(Collected data entries)
----------
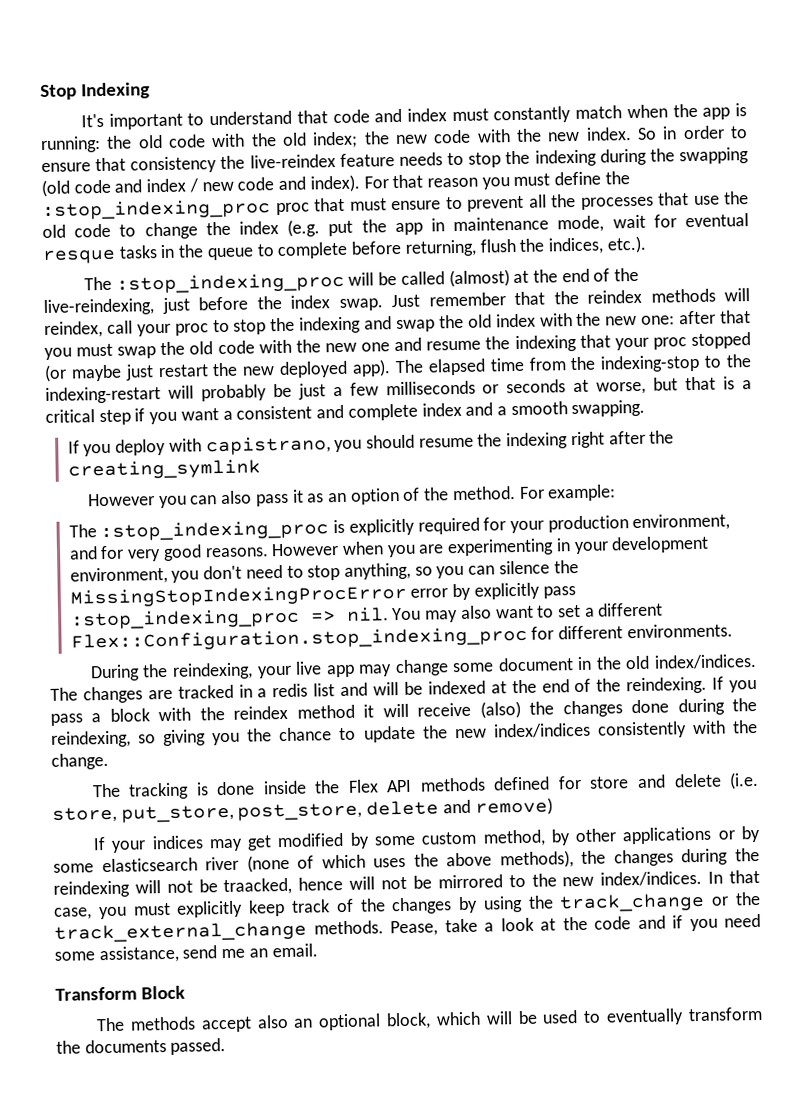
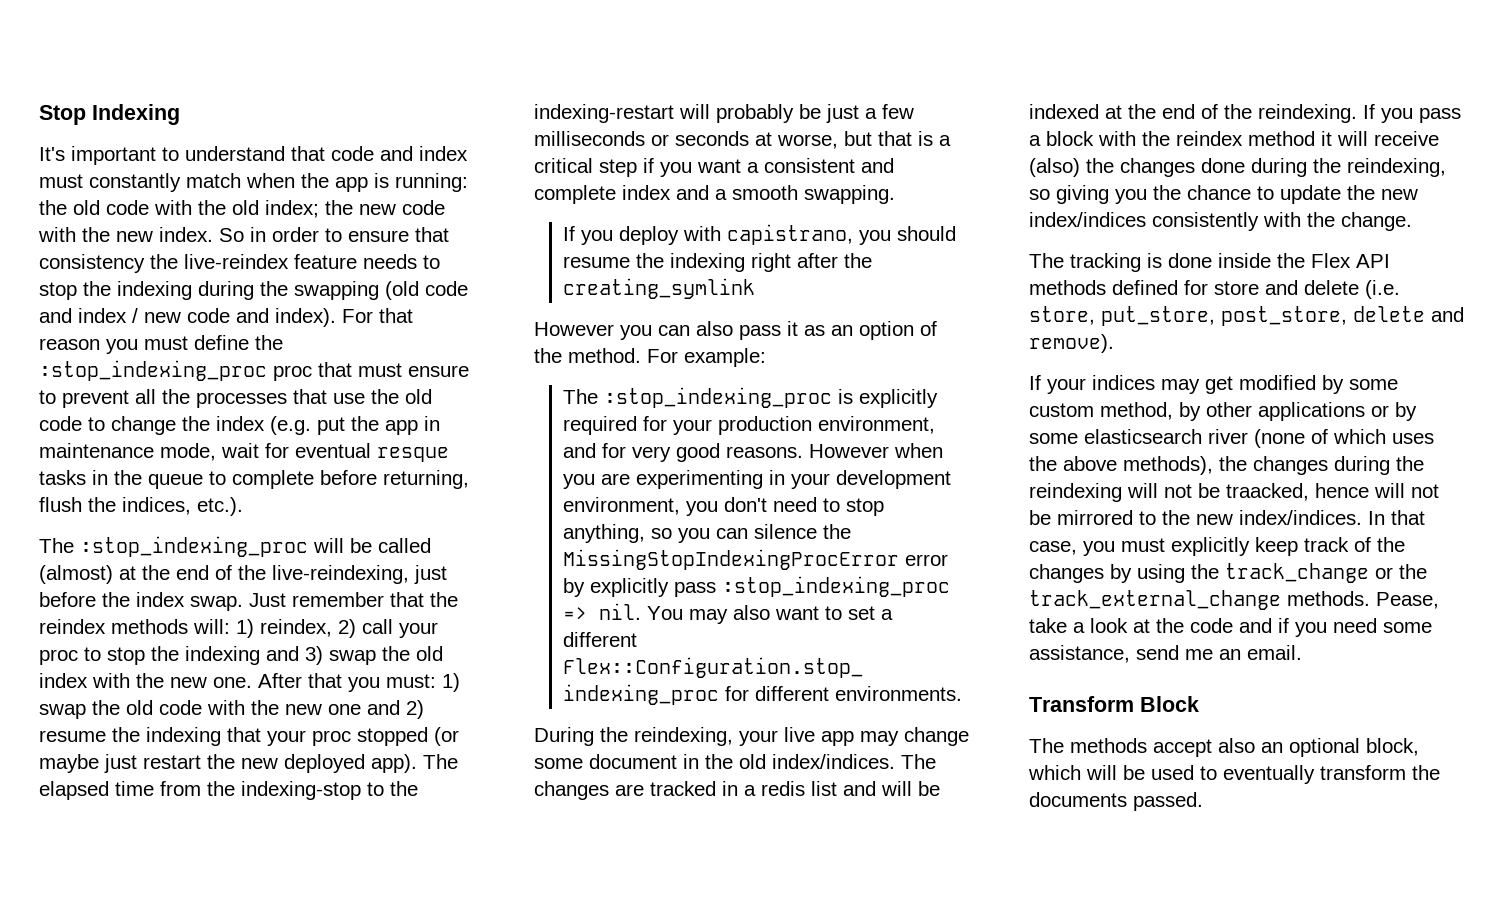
- Just remember that the reindex methods will reindex, call your proc to stop the indexing and swap the old index with the new one: after that you must swap the old code with the new one and resume the indexing that your proc stopped (or maybe just restart the new deployed app).
+ Just remember that the reindex methods will: 1) reindex, 2) call your proc to stop the indexing and 3) swap the old index with the new one. After that you must: 1) swap the old code with the new one and 2) resume the indexing that your proc stopped (or maybe just restart the new deployed app).
- The tracking is done inside the Flex API methods defined for store and delete (i.e. store, put_store, post_store, delete and remove)
+ The tracking is done inside the Flex API methods defined for store and delete (i.e. store, put_store, post_store, delete and remove).

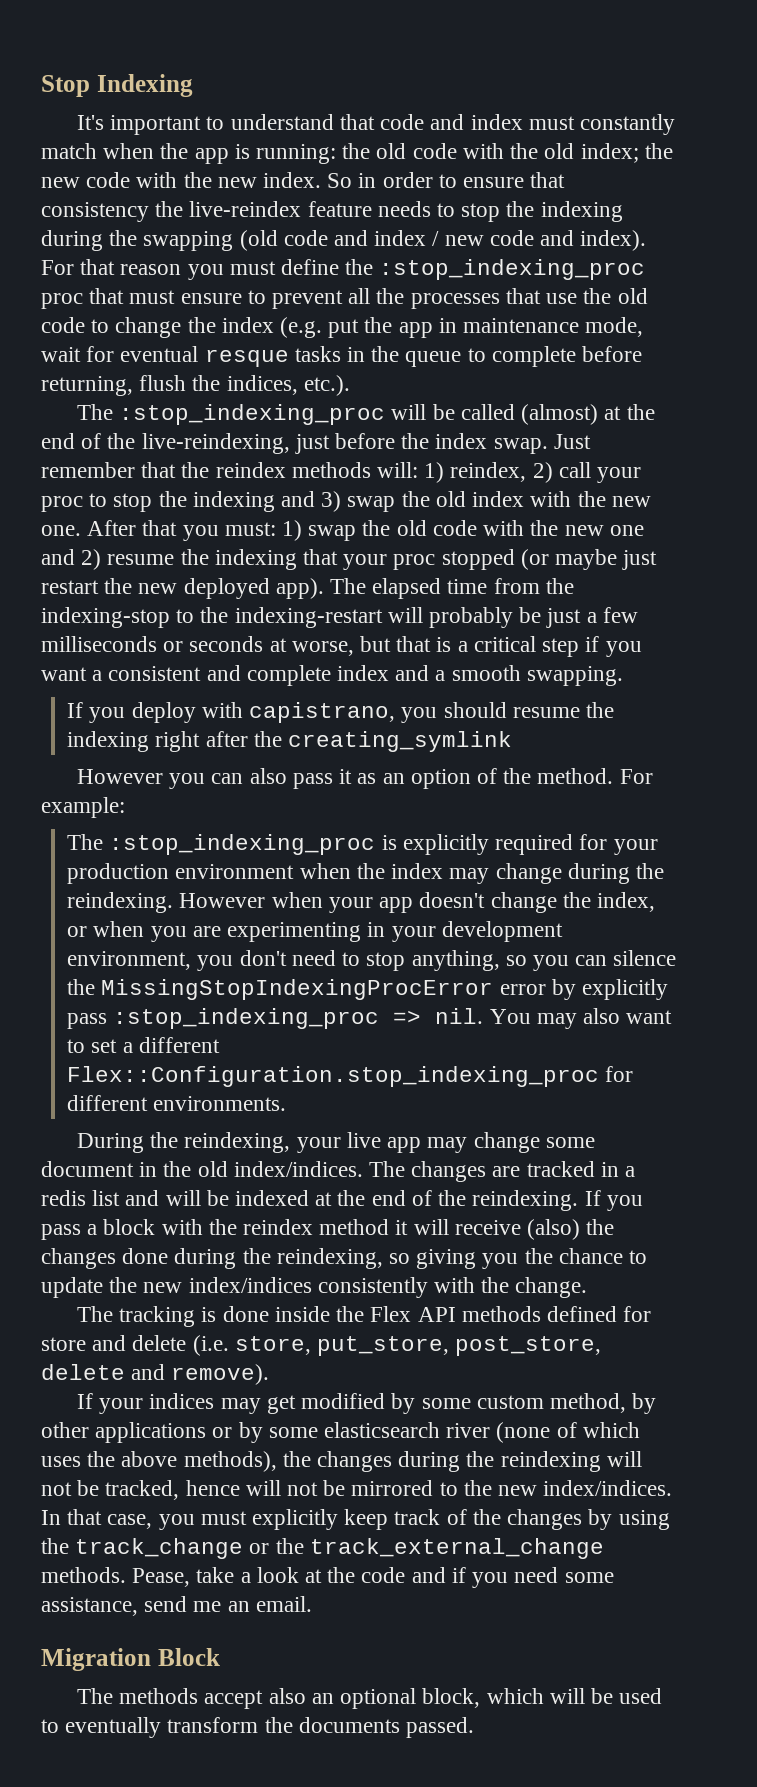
- The :stop_indexing_proc is explicitly required for your production environment, and for very good reasons. However when you are experimenting in your development environment, you don't need to stop anything, so you can silence the MissingStopIndexingProcError error by explicitly pass :stop_indexing_proc => nil.
+ The :stop_indexing_proc is explicitly required for your production environment when the index may change during the reindexing. However when your app doesn't change the index, or when you are experimenting in your development environment, you don't need to stop anything, so you can silence the MissingStopIndexingProcError error by explicitly pass :stop_indexing_proc => nil.
- If your indices may get modified by some custom method, by other applications or by some elasticsearch river (none of which uses the above methods), the changes during the reindexing will not be traacked, hence will not be mirrored to the new index/indices.
+ If your indices may get modified by some custom method, by other applications or by some elasticsearch river (none of which uses the above methods), the changes during the reindexing will not be tracked, hence will not be mirrored to the new index/indices.
- Transform Block
+ Migration Block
----------
What you are asked to do:
Give again, word for word, the lines above from the first one through the one containing "- The :stop_indexing_proc"; no pictures.

Solution:
- Just remember that the reindex methods will reindex, call your proc to stop the indexing and swap the old index with the new one: after that you must swap the old code with the new one and resume the indexing that your proc stopped (or maybe just restart the new deployed app).
+ Just remember that the reindex methods will: 1) reindex, 2) call your proc to stop the indexing and 3) swap the old index with the new one. After that you must: 1) swap the old code with the new one and 2) resume the indexing that your proc stopped (or maybe just restart the new deployed app).
- The tracking is done inside the Flex API methods defined for store and delete (i.e. store, put_store, post_store, delete and remove)
+ The tracking is done inside the Flex API methods defined for store and delete (i.e. store, put_store, post_store, delete and remove).

- The :stop_indexing_proc is explicitly required for your production environment, and for very good reasons. However when you are experimenting in your development environment, you don't need to stop anything, so you can silence the MissingStopIndexingProcError error by explicitly pass :stop_indexing_proc => nil.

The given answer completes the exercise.